#### THE INPUT

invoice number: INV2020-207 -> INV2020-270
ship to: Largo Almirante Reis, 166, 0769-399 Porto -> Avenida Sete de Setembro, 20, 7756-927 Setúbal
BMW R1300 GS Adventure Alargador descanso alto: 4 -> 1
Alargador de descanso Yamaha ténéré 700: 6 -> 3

########
#### THE INPUT

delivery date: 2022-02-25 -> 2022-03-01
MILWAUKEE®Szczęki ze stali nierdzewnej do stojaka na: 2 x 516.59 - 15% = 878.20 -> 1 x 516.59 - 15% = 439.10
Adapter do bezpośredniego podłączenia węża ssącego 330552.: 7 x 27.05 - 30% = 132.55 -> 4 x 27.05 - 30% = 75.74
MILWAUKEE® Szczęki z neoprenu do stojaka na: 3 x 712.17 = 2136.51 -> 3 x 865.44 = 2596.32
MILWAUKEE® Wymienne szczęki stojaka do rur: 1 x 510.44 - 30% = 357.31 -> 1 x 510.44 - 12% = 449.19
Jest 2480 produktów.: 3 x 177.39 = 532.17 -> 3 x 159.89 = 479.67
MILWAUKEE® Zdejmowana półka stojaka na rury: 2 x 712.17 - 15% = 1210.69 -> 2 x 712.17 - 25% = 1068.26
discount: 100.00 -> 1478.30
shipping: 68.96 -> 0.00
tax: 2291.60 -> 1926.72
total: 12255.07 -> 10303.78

########
#### THE INPUT

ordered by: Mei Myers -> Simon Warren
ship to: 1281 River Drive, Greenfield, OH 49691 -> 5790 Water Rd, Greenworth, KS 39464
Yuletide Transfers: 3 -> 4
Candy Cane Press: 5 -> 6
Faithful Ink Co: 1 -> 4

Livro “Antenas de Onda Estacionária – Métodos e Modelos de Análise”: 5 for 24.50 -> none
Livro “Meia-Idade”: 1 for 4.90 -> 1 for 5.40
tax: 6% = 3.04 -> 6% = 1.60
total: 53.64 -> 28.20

########

WHAT IS EXPECTED
Before answering, count every line of the data that holds the word "stojaka"; the reply is that number only.

YOUR SOLUTION
4